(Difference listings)

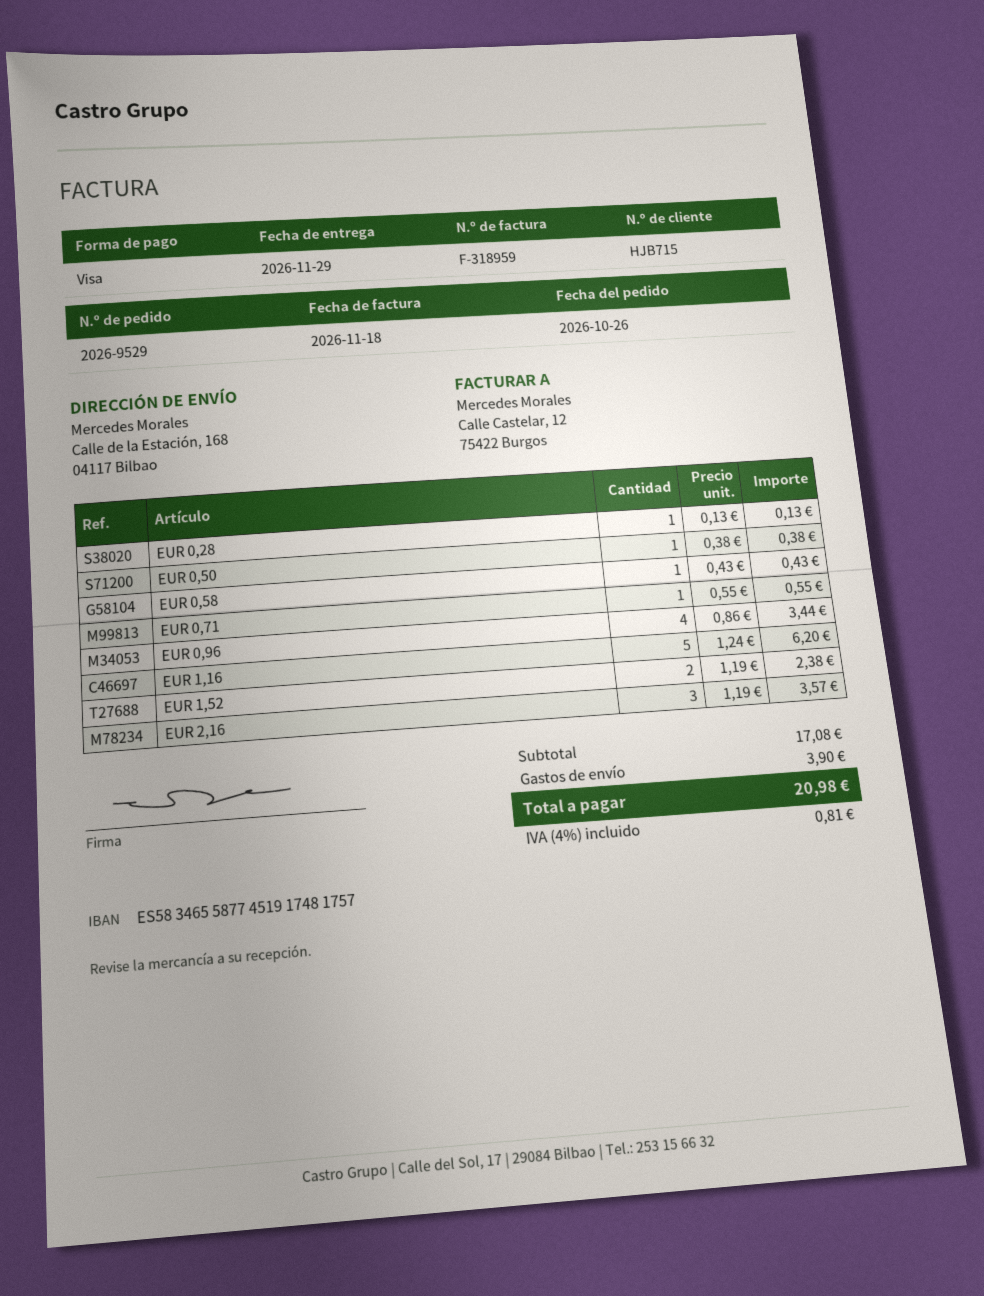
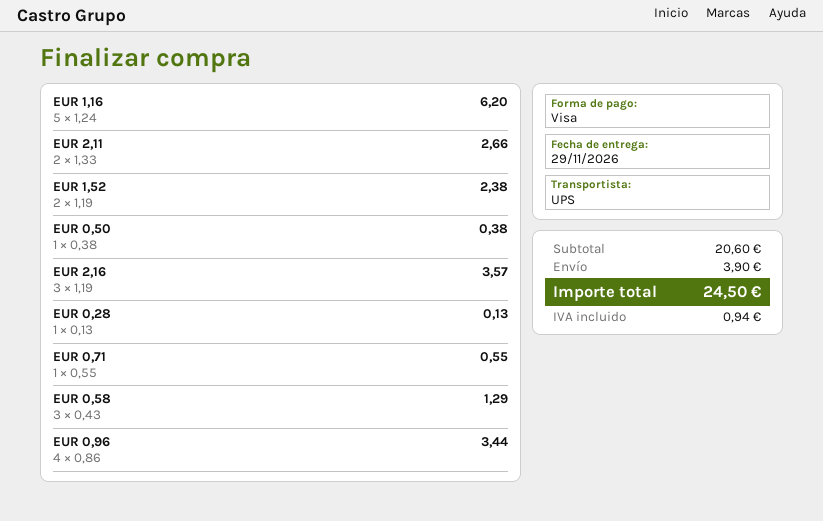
EUR 0,58: 1 x 0.43 = 0.43 -> 3 x 0.43 = 1.29
EUR 2,11: none -> 2 x 1.33 = 2.66
subtotal: 17.08 -> 20.60
tax: 0.81 -> 0.94
total: 20.98 -> 24.50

- _Exercise description_
Leave out the pictures; repeat the data exactly.

- _Answer to this exercise_
EUR 0,58: 1 x 0.43 = 0.43 -> 3 x 0.43 = 1.29
EUR 2,11: none -> 2 x 1.33 = 2.66
subtotal: 17.08 -> 20.60
tax: 0.81 -> 0.94
total: 20.98 -> 24.50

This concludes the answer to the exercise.